- NGC 2608 imaged by the Hubble Space Telescope

Observation data (J2000 epoch)
- Constellation: Cancer
- Right ascension: 08^{h} 35^{m} 17.3294^{s}
- Declination: +28° 28′ 24.294″
- Redshift: 0.007192±0.000009
- Heliocentric radial velocity: 2,156±3 km/s
- Distance: 93.0 Mly (28.5 Mpc)
- Apparent magnitude (V): 13.01

Characteristics
- Type: SB(s)b
- Size: ~59,300 ly (18.18 kpc) (estimated)
- Apparent size (V): 2.3′ × 1.4′

Other designations
- IRAS 08322+2838, Arp 12, UGC 4484, MCG +05-20-027, PGC 24111, CGCG 149-055

= NGC 2608 =

Galaxy in the constellation Cancer

NGC 2608 (also known as Arp 12) is a barred spiral galaxy located 93 million light-years away in the constellation Cancer (the Crab). It was discovered by German-British astronomer William Herschel on 12 March 1785. It spans 62,000 light-years, approximately 60% of the Milky Way's diameter. It is considered a grand design spiral galaxy and is classified as SB(s)b, meaning that the galaxy's arms wind moderately (neither tightly nor loosely) around the prominent central bar.
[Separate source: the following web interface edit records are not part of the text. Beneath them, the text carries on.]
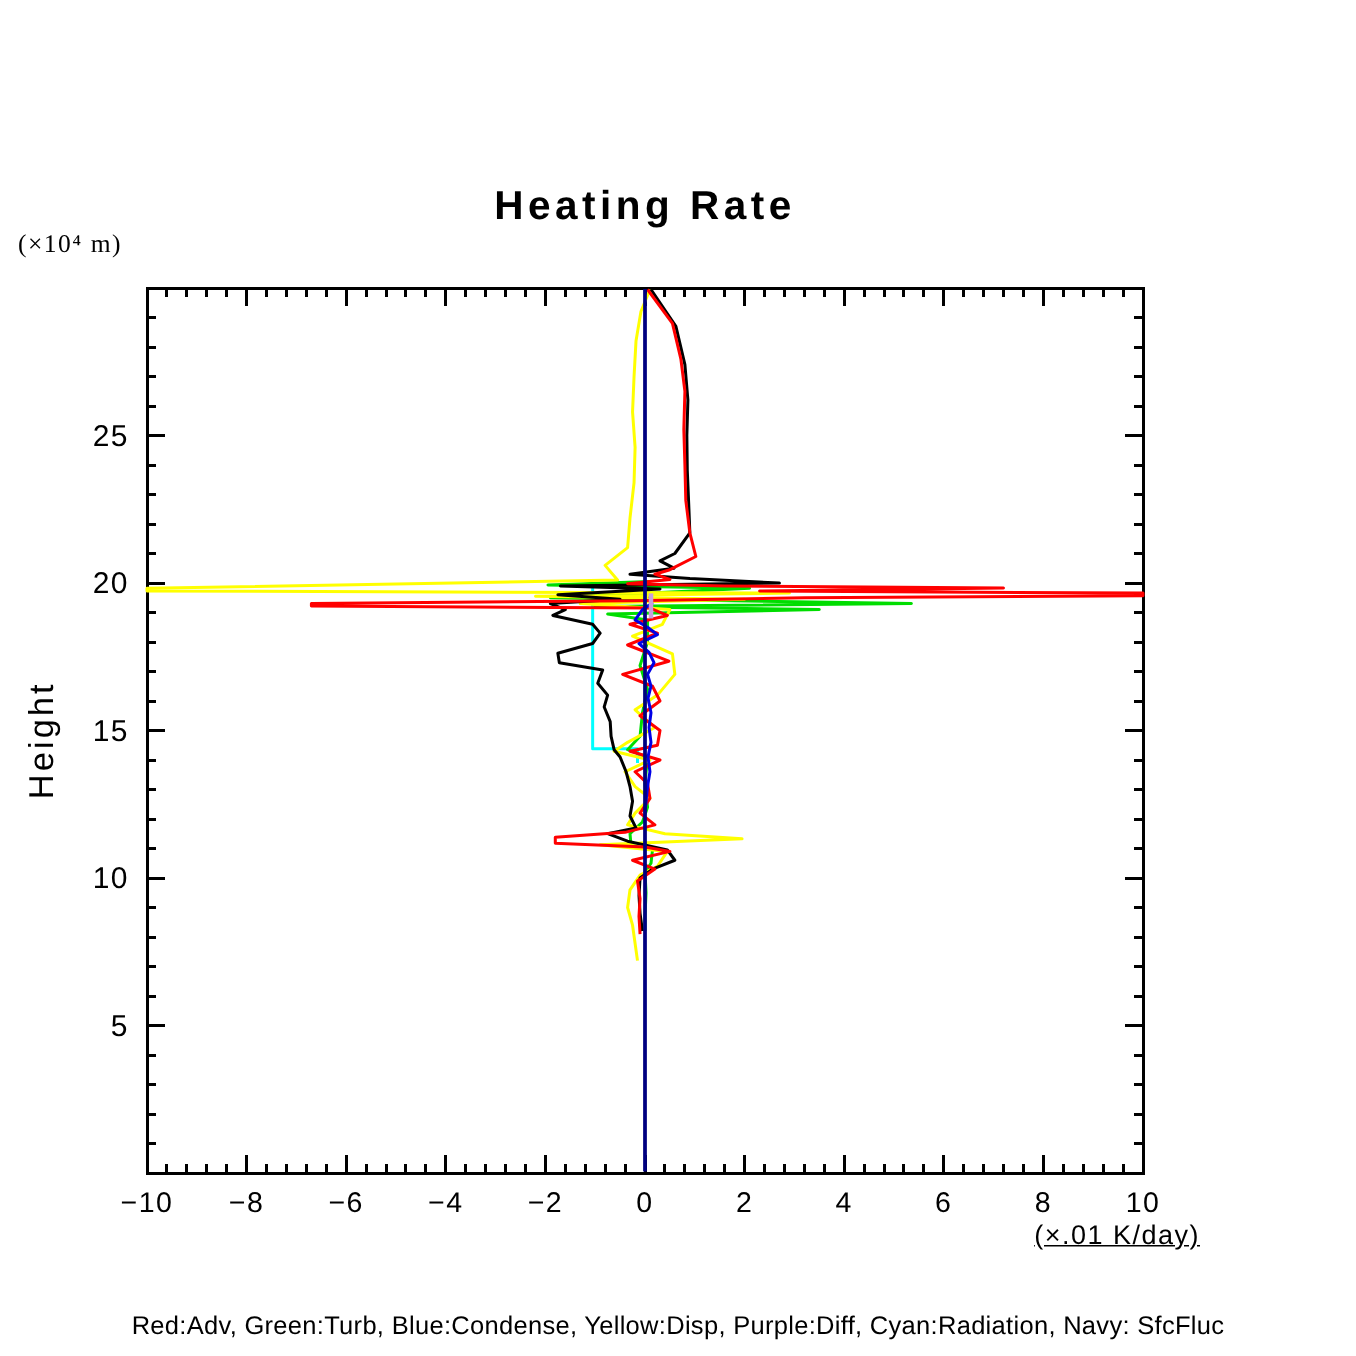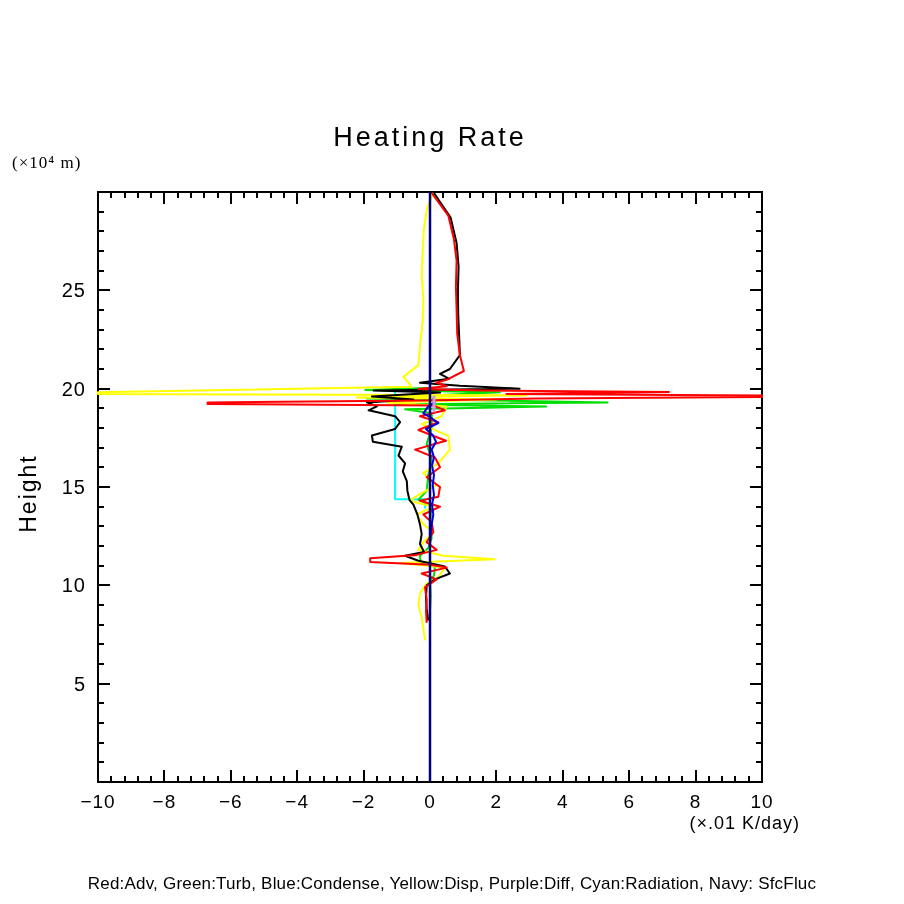--- a/index.html
+++ b/index.html
@@ -6,7 +6,7 @@
   .page{position:relative;width:904px;height:904px;background:#ffffff;overflow:hidden;
         font-family:"Liberation Sans","DejaVu Sans",sans-serif;color:#000;}
   .title{position:absolute;left:98px;top:122px;width:664px;text-align:center;
-         font-size:27px;letter-spacing:3px;font-weight:400;}
+         font-size:27px;letter-spacing:3px;font-weight:700;}
   .y-unit{position:absolute;left:12px;top:153px;font-size:17px;letter-spacing:1px;font-family:Liberation Serif, serif;}
   .height-label{position:absolute;left:-62px;top:480px;width:180px;text-align:center;
          font-size:23px;letter-spacing:2px;transform:rotate(-90deg);}

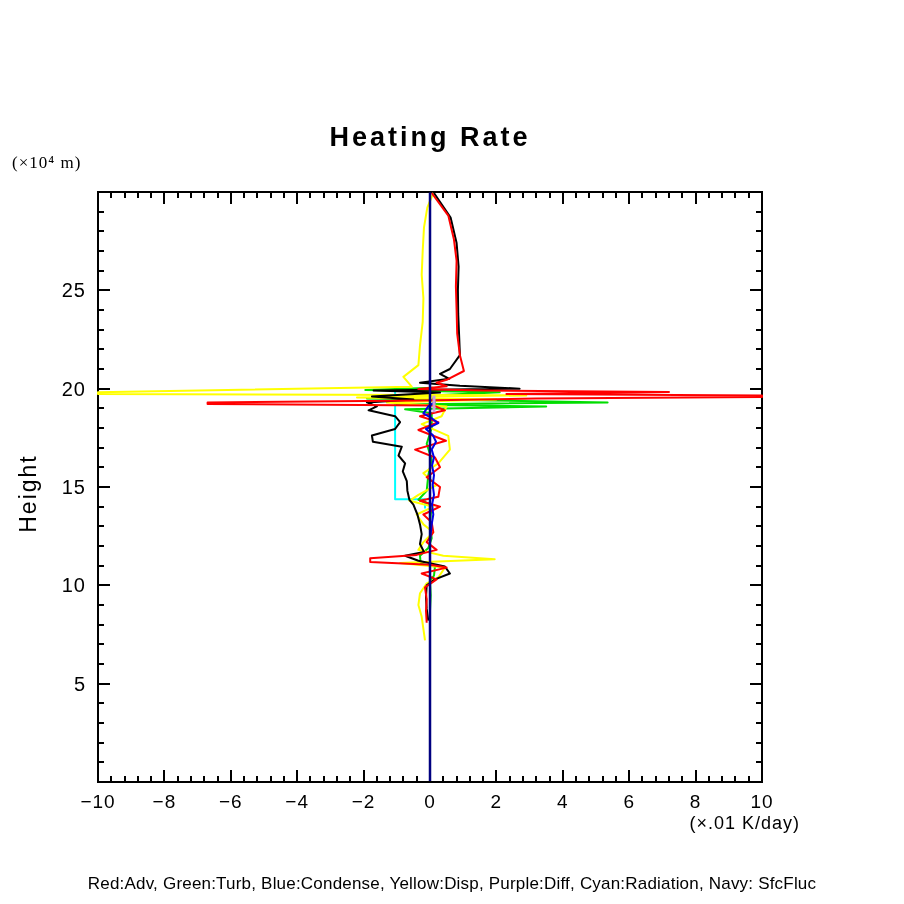--- a/index.html
+++ b/index.html
@@ -11,7 +11,7 @@
   .height-label{position:absolute;left:-62px;top:480px;width:180px;text-align:center;
          font-size:23px;letter-spacing:2px;transform:rotate(-90deg);}
   .x-unit{position:absolute;left:600px;top:813px;width:200px;text-align:right;
-         font-size:18px;letter-spacing:1px;}
+         font-size:18px;letter-spacing:1px;text-decoration:underline;}
   .legend-line{position:absolute;left:0;top:874px;width:904px;text-align:center;
          font-size:17px;letter-spacing:0.2px;white-space:nowrap;}
   svg{position:absolute;left:0;top:0;}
It was classified under "galaxies with split arms" in the 1966 Atlas of Peculiar Galaxies by Halton Arp, who noted that the "nucleus may be double or superimposed star".
NGC 2608 is now thought to be a pair of interacting galaxies.

== Supernovae ==
- SN 1920A was discovered on 8 February 1920, with an apparent magnitude of 12.9, by German astronomer Max Wolf (1863–1932). It reached peak brightness on 15 February 1920 at magnitude 12.05. Its visual magnitude implies an overluminous bolometric magnitude; SN 1920A has since been classified as anomalous and is believed to be the result of "a completely different explosion mechanism."

- SN 2001bg was discovered on 9 May 2001 (May 8.943 UT) by noted supernova hunter Tom Boles of Coddenham, Suffolk, England, with a 0.36 m Schmidt-Cassegrain telescope. When first observed, it had an apparent magnitude of 14; it later peaked at around 13.7. Its spectrum indicates that it is a typical Type Ia supernova.